Ainda guardo alguns reflexos em francês no meu cotidiano, mesmo não praticando mais a língua com a intensidade de antes, pelo motivo geográfico dos últimos meses. Porém, nunca tinha percebido, até ontem, que ele apenas se manifesta quando eu estou em alguma posição de desconforto por ter feito algo de errado. Ou seja, situações em que me sinto culpada. Merde. Pardón. Desolé.
Assim, por falta de psicanálise, e por amigos que acompanharam a reflexão e me incentivaram a vir até aqui, reflito que: isso diz tanto. O francês foi, e é uma língua em que já me senti muito culpada. Por motivos burocráticos, acadêmicos e até mesmo condominiais.
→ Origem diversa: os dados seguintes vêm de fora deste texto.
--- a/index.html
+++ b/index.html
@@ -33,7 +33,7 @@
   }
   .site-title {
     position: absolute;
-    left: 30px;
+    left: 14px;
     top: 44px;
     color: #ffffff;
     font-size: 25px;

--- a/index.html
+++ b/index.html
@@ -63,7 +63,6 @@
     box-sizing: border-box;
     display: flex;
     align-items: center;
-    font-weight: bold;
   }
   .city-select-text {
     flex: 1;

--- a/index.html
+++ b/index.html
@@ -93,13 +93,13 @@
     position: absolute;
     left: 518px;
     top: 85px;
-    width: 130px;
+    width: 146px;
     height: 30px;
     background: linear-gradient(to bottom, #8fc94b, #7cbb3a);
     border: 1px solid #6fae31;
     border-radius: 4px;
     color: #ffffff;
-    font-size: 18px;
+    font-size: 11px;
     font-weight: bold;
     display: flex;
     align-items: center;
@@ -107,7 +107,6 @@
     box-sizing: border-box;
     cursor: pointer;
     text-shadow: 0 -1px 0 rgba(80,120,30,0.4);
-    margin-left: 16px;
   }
Porém, talvez, a maior culpa que carrego foi nunca ter alcançado o francês impecável, mesmo habitando aquele lugar por alguns pares de meses.
As vezes podemos habitar um lugar, e ele não morar em nós ao mesmo tempo. Foi um pouco isso que senti, eu acho. Alcançando níveis de clareza e identificação de quem eu era em oposição ao outro, branco homem europeu, percebi que eu nunca seria aquilo. E consequentemente, minha boca jamais abriria para falar daquele jeito ~ ideal. A ferida narcísica e intelectual estava posta e exposta, ao mesmo tempo em que ela também abriu espaço para que outros elementos pudessem romper na cavidade úmida.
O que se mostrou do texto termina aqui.